Last modified Sat., January 13, 2007 - 01:29 AM
Originally created Saturday, January 13, 2007


FROM OUR PAST: Canova family had show-business ties

By Leni Bessette and Louise Stanton Warren, FROM OUR PAST


Immigrants from Spain, Portugal and Minorca arrived early into St. Augustine, the Canova family among them. Canovas began to populate the state like the little gold balls in orange groves.

One Canova family spawned at least two well-known members with Jacksonville connections. In 1865, George Paul Canova, from St. Augustine, married Diannah Greene, a daughter of prominent Sanderson pioneers.

It is said George's father, Bartolo, moved the family to Sanderson, bought thousands of acres, established a mercantile store and deeded everything to his son, George Paul, and returned to Jacksonville to captain a steamboat.

It is also said that George Paul started married life with $10 and working in his father's store. Nonetheless, he and Diannah were rich, owning thousands of acres of orange groves, pine tree plantations, a hotel, a cotton gin, a store and a thousand head of cattle.

The Canovas erected a large home for their nine boys and three girls, who were educated in Jacksonville to be accomplished musicians and for some time lived on Monroe Street. Several of the children settled in the city.


Old Canova home in Baker County. Courtesy Florida Photographic Collection.

Although Canova was reared Catholic and Diannah Canova Baptist, Canova was close friends with his brother-in-law, Thaddeus Hill. So when Hill converted to the Church of Jesus Christ of Latter-day Saints (the Mormon Church), it is believed he also converted the Canovas. In 1897, George, Diannah and most of their children were baptized Mormons six weeks after the Hills. By January 1898, Canova was an elder of the church.

That June, a self-styled Committee of Eight sent a threatening letter to Mormon missionaries in Sanderson, as well as to the man who had been feeding and housing them, George Canova. It was apparently feared that Baker County women would be stolen for Utah polygamists.

One night as Canova and Hill were returning by wagon from a church conference, Hill jumped off to open a gate, and Canova, still holding the horses' reins, was shot six times, then viciously axed in the head.

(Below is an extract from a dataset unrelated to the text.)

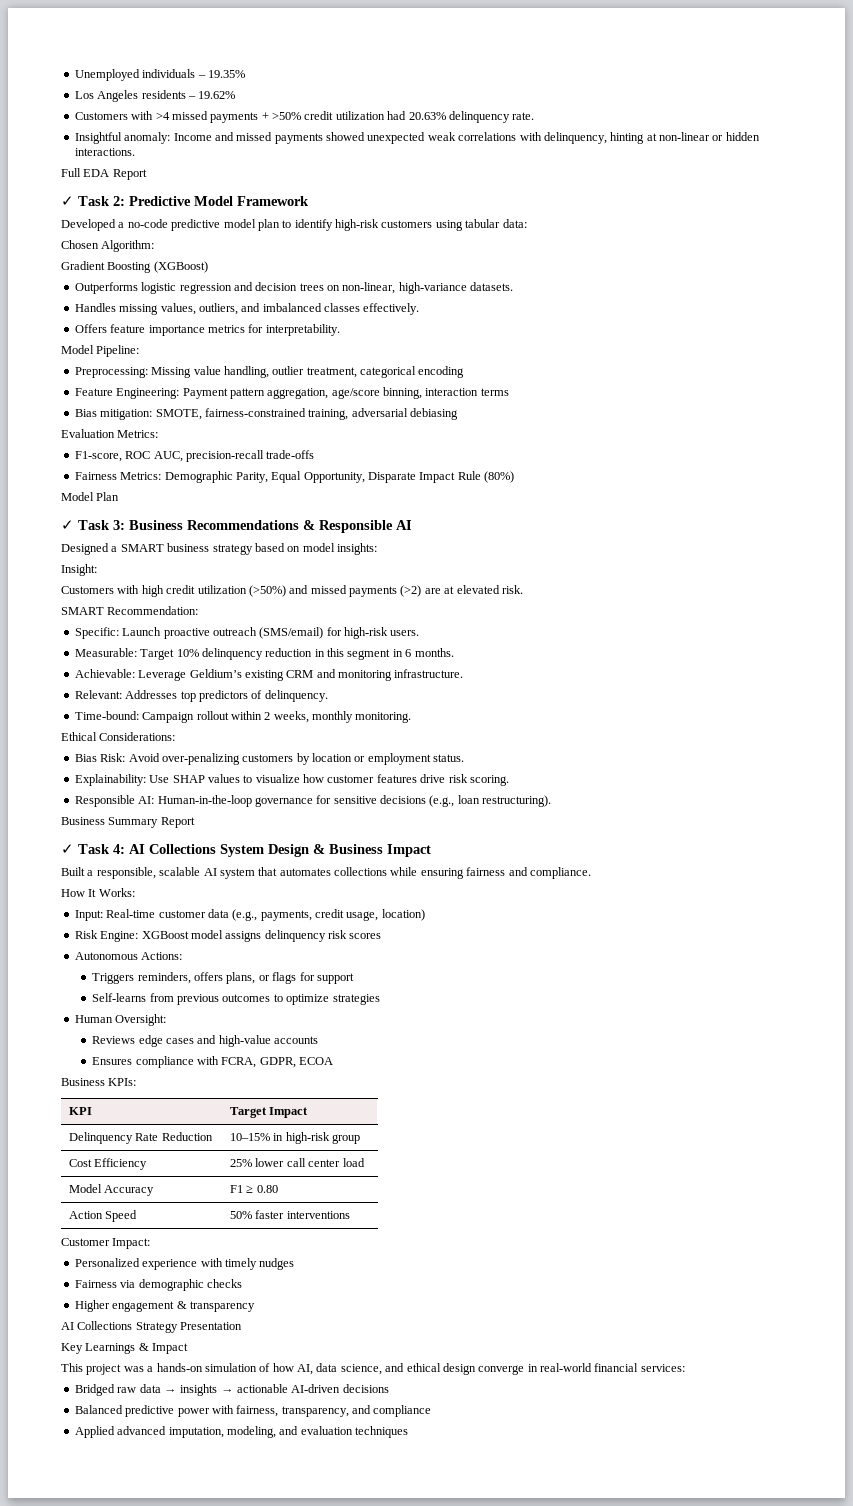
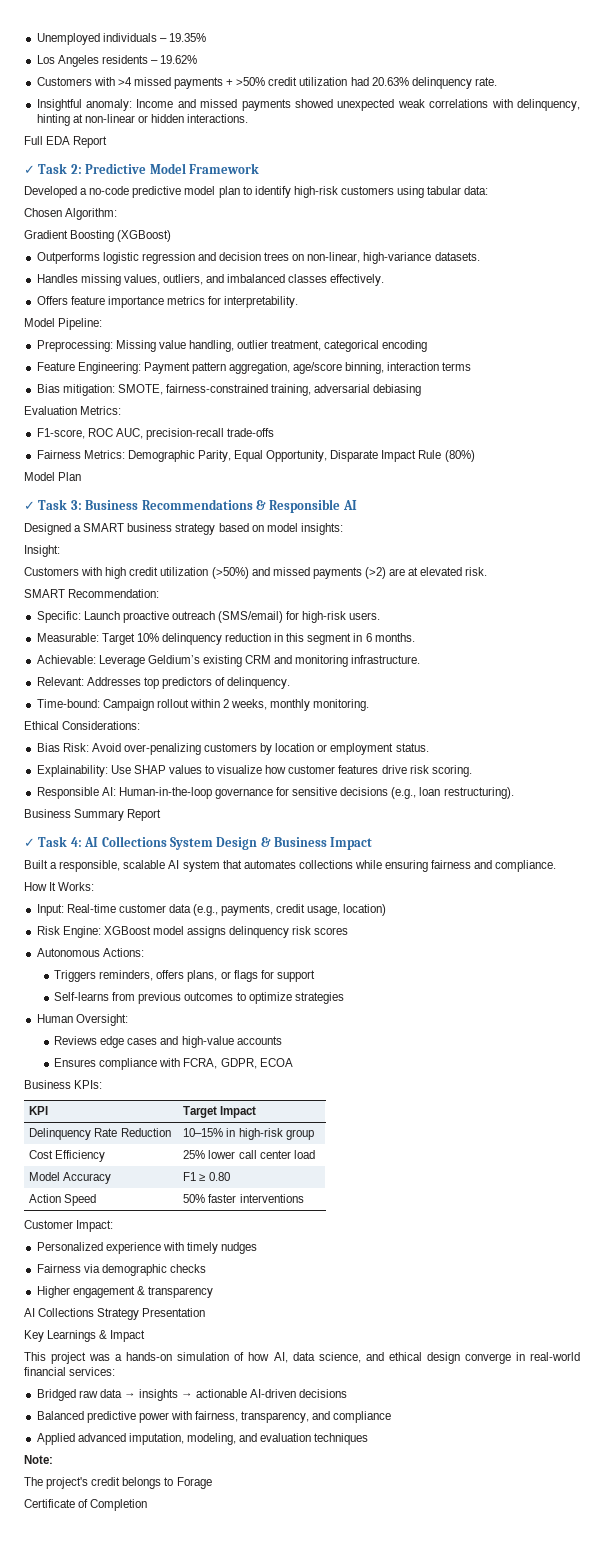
+ Note:
+ The project's credit belongs to Forage
+ Certificate of Completion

Hill, unable to help his friend, dashed through the bushes to a nearby creek. The band of killers followed, shooting, but Hill escaped through the swamp. Diannah Canova remained in Baker County awhile, although she continued to be harassed by some, then moved her family to Jacksonville, dying in 1906. George Canova is hailed as a martyr.

The musical genetics in the Canovas passed to their grandchildren and notably to Judy Canova, the yodeling hillbilly, famous on stage, screen and radio in the 1930s, '40s and '50s. Juliette Canova, born in Jacksonville in 1916, took Judy as her stage name.


Album Cover - Popular Commedienne and singer, Judy Canova


A popular, musical comedienne who maintained her country persona throughout her performing life, she was sometimes overlooked by critics and big city audiences. Nonetheless, her radio show rated in the top 10 nationwide.

Judy Canova studied music in Jacksonville, as had the Canova children before her. Her professional career began as a child, with her brother and sister playing and singing as the Three Georgia Crackers or the Canova Cracker Trio on Jacksonville radio.

Canova preferred to be a concert singer, as was her mother, but decided to rely on the most valuable musical assets she possessed: her volume and her yodeling. From Jacksonville radio, the Crackers moved to New York City Night Clubs and vaudeville. Some say popular singer of the day Rudy Vallee heard their act and invited her to appear on radio with him.

Judy maintained her cornpone, dumb-as-a-fox character, dressed in bobby sox, outsized ankle boots, checkered blouse and straw hat. The pigtails she sported through adulthood became a popular college fashion for young women.

While Canova made several notable appearances in feature films, her real popularity lay in a series of comedies in which she starred as the man-chasing, under-appreciated but audience-favorite country bumpkin.

Radio was her greatest success, as she performed with Charlie McCarthy and Edgar Bergen and on the Chase and Sanborn Hour. She also cut a number of records.

The Canova career was rounded out by 12 years of The Judy Canova Radio Show, consisting of jokes, songs and corny characters until 1953, when it passed with the demise of old-time radio. She made many guest appearances on television and took small film roles until her death from cancer in 1983.

One of the first women to negotiate a share of her films' profits and special rights for her production company, Canova was anything but dumb. She was honored with two stars on the Hollywood Walk of Fame for radio and for movies. Her daughter, an actress, was named Dianna for Canova's Baker County grandmother.

Jacksonville attorney Louise Stanton Warren and retired teacher Leni Bessette investigate the stories behind the headstones in the city's oldest cemeteries. Warren, mostly the writer, and Bessette, mostly the researcher, developed their interest while creating the Port of Jacksonville Pilot Club's annual cemetery tours.